An old friend just sent me the first results from a survey of 3,226 intellectuals throughout the world described as "professional philosophers" - largely, denizens of philosophy departments. The survey sought to determine their views on a wide variety of issues considered important in the profession. The first questions alone made me smile.
A priori knowledge: yes or no?
Accept or lean toward: yes 662 / 931 (71.1%)
Accept or lean toward: no 171 / 931 (18.3%)
Other 98 / 931 (10.5%)
Abstract objects: Platonism or nominalism?
Accept or lean toward: Platonism 366 / 931 (39.3%)
Accept or lean toward: nominalism 351 / 931 (37.7%)
Other 214 / 931 (22.9%)
I'd be completely remiss not to display the final question of the survey as well, which, though ordered throughout in an alphabetical arrangement of Big-Issues-To-Philosophers-These-Days, seems to culminate in a spectacular nadir of non-practicality, and yet with a splash of undeniable pizazz:
Zombies: inconceivable, conceivable but not metaphysically possible, or metaphysically possible?
Accept or lean toward: conceivable but not metaphysically possible 331 / 931 (35.5%)
Other 234 / 931 (25.1%)
Accept or lean toward: metaphysically possible 217 / 931 (23.3%)
Accept or lean toward: inconceivable 149 / 931 (16%)
I think it's safe to say that these aren't exactly burning issues in the lives of most people. There's not likely to be an Oprah show devoted to any of them. Out of the total of thirty questions asked of all these philosophers, not a single one had to do with the everyday problems of emotion, attitude, or choice that we face and struggle with in an often-difficult world. None provided insight into the most pressing world affairs, or a needed perspective on our most difficult domestic problems. And only one - "God: Theism or Atheism?" - raised a concern that, while in one sense being an issue of "theory," is also traditionally viewed as ultimately important for determining the overall shape of a life.

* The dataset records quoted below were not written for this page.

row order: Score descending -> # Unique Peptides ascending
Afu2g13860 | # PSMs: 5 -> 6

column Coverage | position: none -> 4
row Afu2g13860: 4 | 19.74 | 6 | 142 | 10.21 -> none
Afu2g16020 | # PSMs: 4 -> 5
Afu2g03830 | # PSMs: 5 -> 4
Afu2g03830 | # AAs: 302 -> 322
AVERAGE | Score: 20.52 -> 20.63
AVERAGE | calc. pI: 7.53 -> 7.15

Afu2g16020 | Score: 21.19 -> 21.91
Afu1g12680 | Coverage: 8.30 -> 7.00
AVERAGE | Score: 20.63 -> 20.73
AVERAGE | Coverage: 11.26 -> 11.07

So, where indeed have all the philosophers gone? I suspect most of them are in their studies, or offices, working away on such issues as those highlighted in the survey. I wish more were using their considerable training and acumen to be of help in a time of need.
Go into any bookstore with a philosophy section. You'll likely find lots of books by theoreticians, with only an occasional practical thinker like Marcus Aurelius or Seneca thrown into the mix. To read more on the life issues that intrigued and moved them, you'll have to go to the Self-Improvement section, where, unfortunately, the watchword these days is "Caveat" - since there is no particular education, background, perspicacity, or overall tenor of mind required for authoring a book of general life advice, and far too often a vapid new mysticism of wishful thinking passing itself off as wisdom crowds the shelves with clever titles and brash claims. We need more of the real philosophers in our time to turn their attention to the shape of the life they join the rest of us in living.
Socrates was unjustly executed on a charge of corrupting the youth of his day. It's hard to imagine any of our current philosophers being convicted of having any sort of broad influence on the youth - or the rest of us - at all. It's their absence from the fray that's nearly criminal. And yet, as a result in this case, the rest of the culture ends up drinking the deadly hemlock of poisonous pseudo-wisdom.